What you need to do:
In your copy of the records, include every word exactly and no pictures.

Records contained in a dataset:

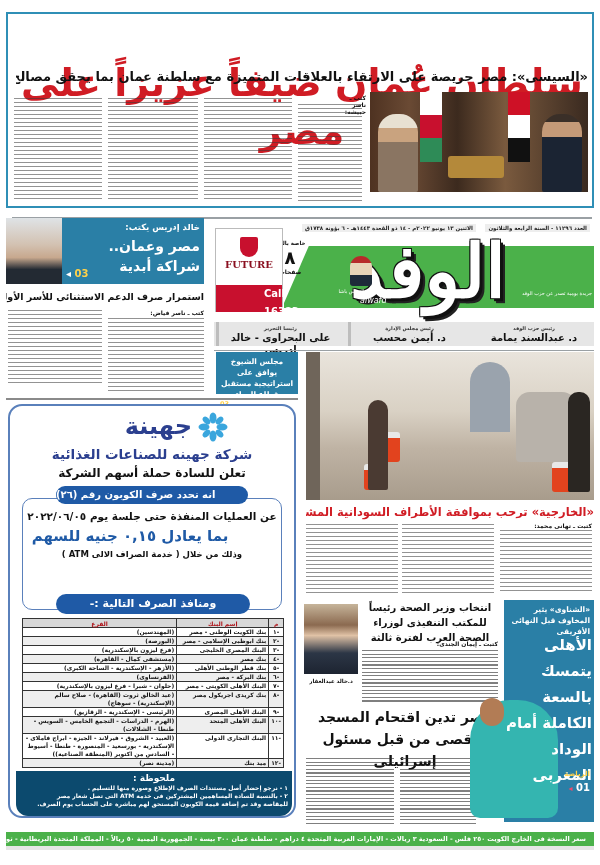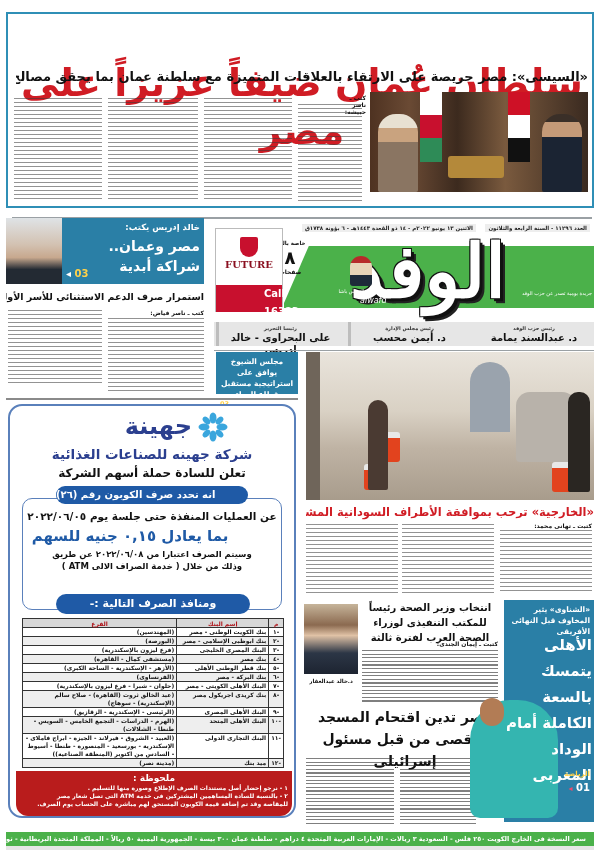"وسيتم الصرف اعتبارا من ٢٠٢٢/٠٦/٠٨" div { html: <div>وسيتم الصرف اعتبارا من ٢٠٢٢/٠٦/٠٨ عن طريق</div> -> none }
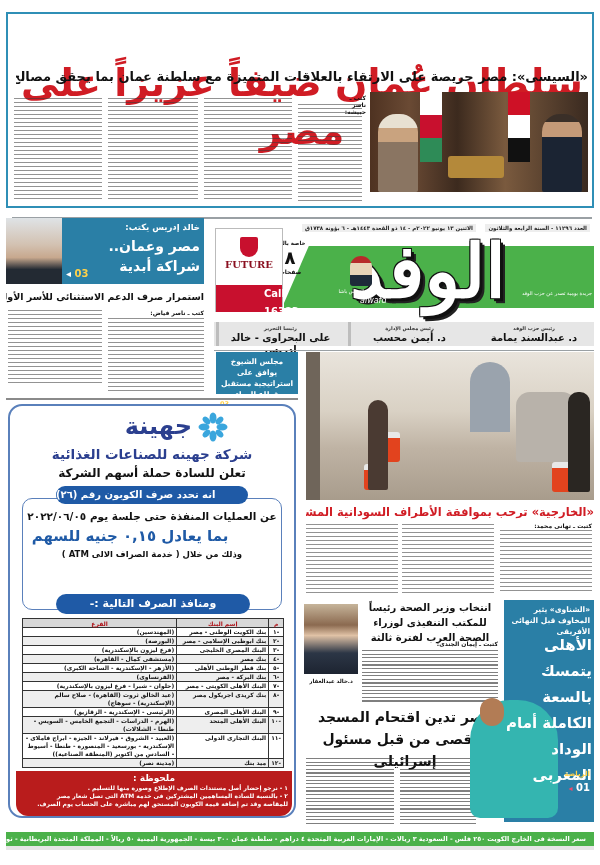"ملحوظة :" #ad-note { background: #b91c1c -> #0c4a6e }
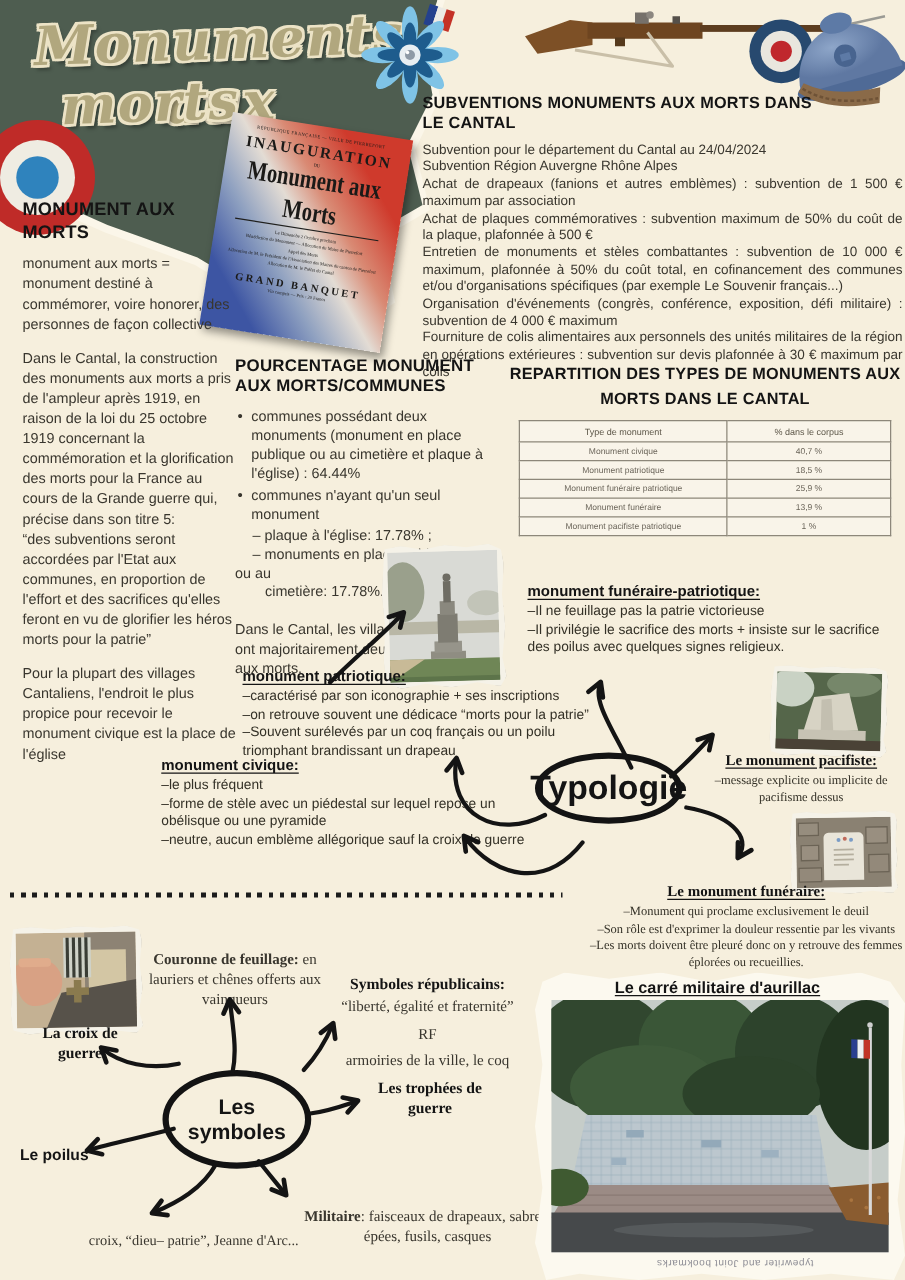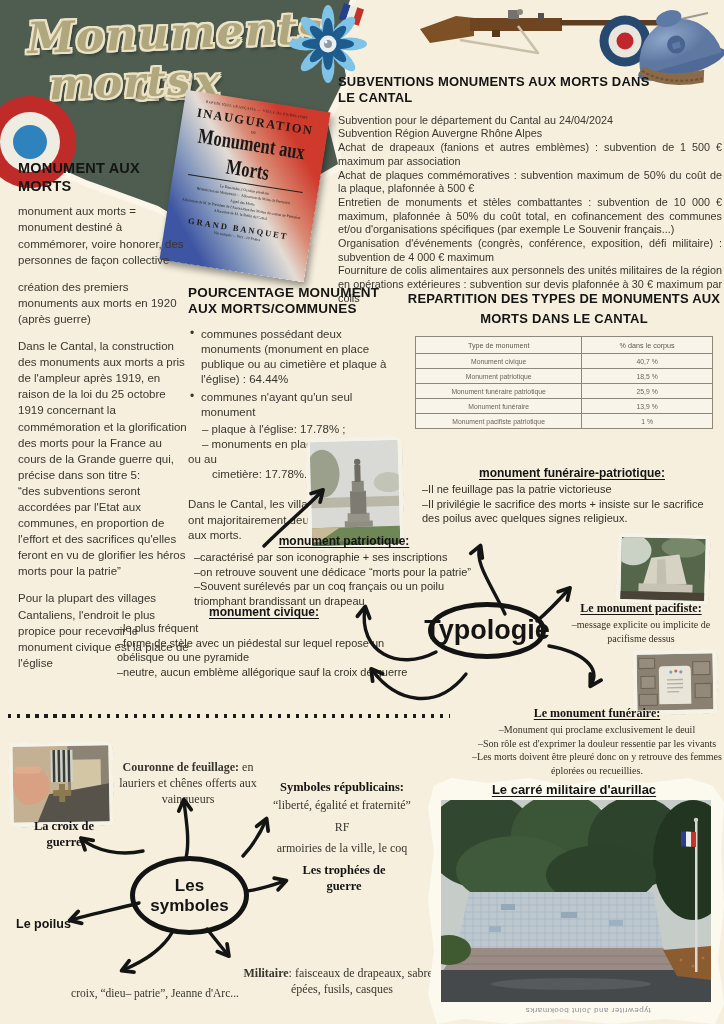"création des premiers monuments aux" p { html: <p>création des premiers monuments aux morts en 1920 (après guerre)</p> -> none }
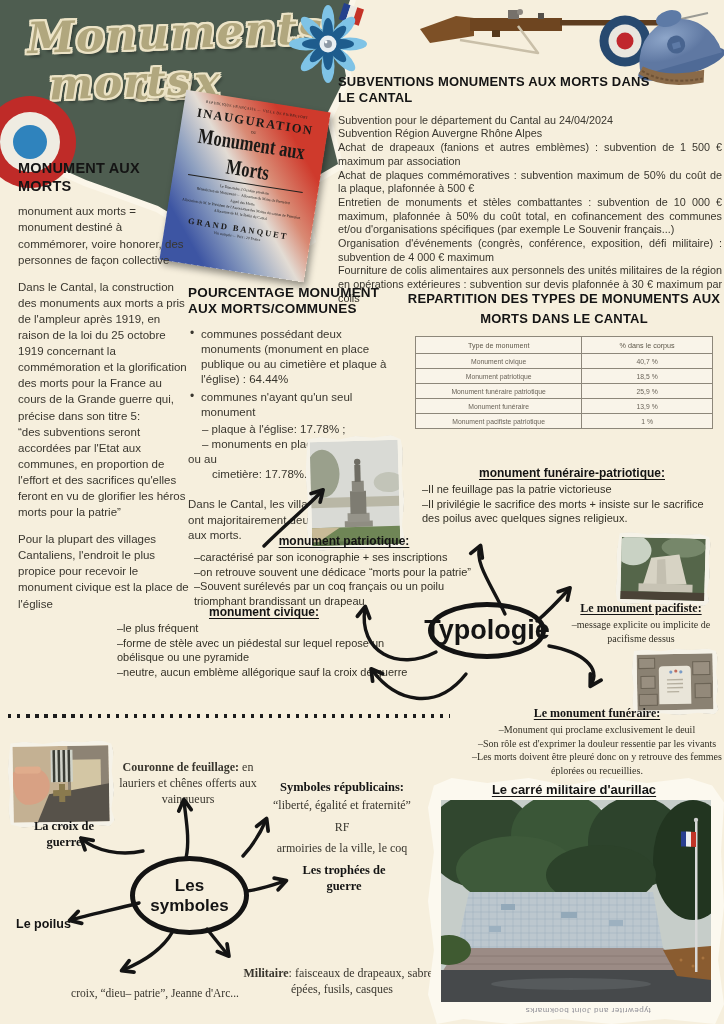"monument funéraire-patriotique:" .map-h { text-align: center -> none }
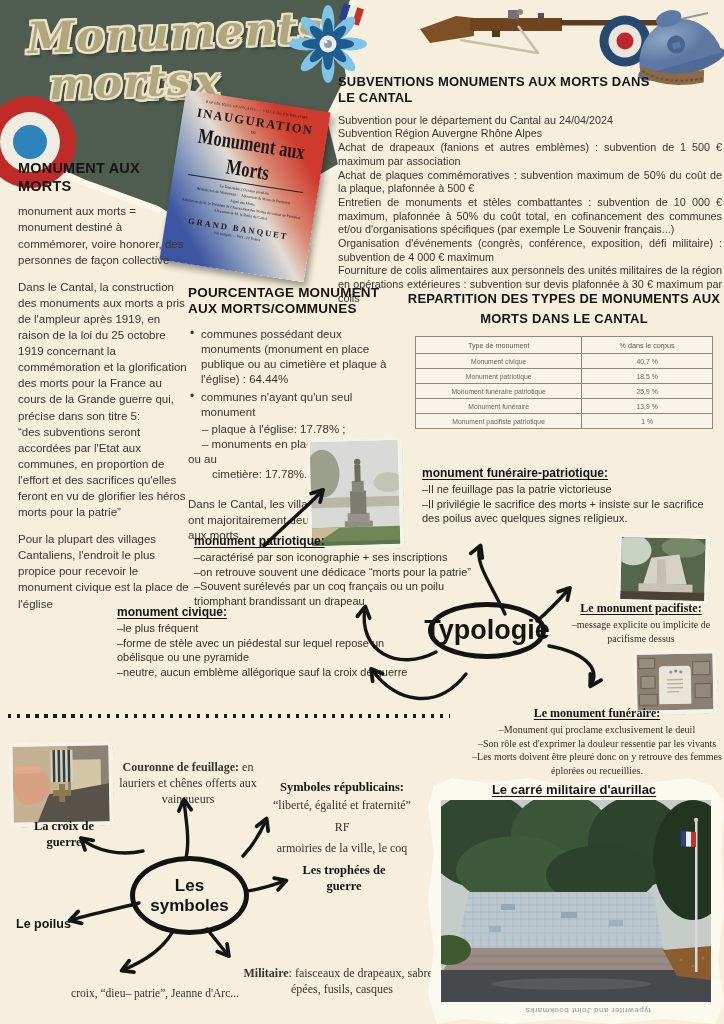"monument civique:" div.abs { left: 117px -> 129px }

Result below:
"وسيتم الصرف اعتبارا من ٢٠٢٢/٠٦/٠٨" div { html: <div>وسيتم الصرف اعتبارا من ٢٠٢٢/٠٦/٠٨ عن طريق</div> -> none }
"ملحوظة :" #ad-note { background: #b91c1c -> #0c4a6e }
"création des premiers monuments aux" p { html: <p>création des premiers monuments aux morts en 1920 (après guerre)</p> -> none }
"monument funéraire-patriotique:" .map-h { text-align: center -> none }
"monument civique:" div.abs { left: 117px -> 129px }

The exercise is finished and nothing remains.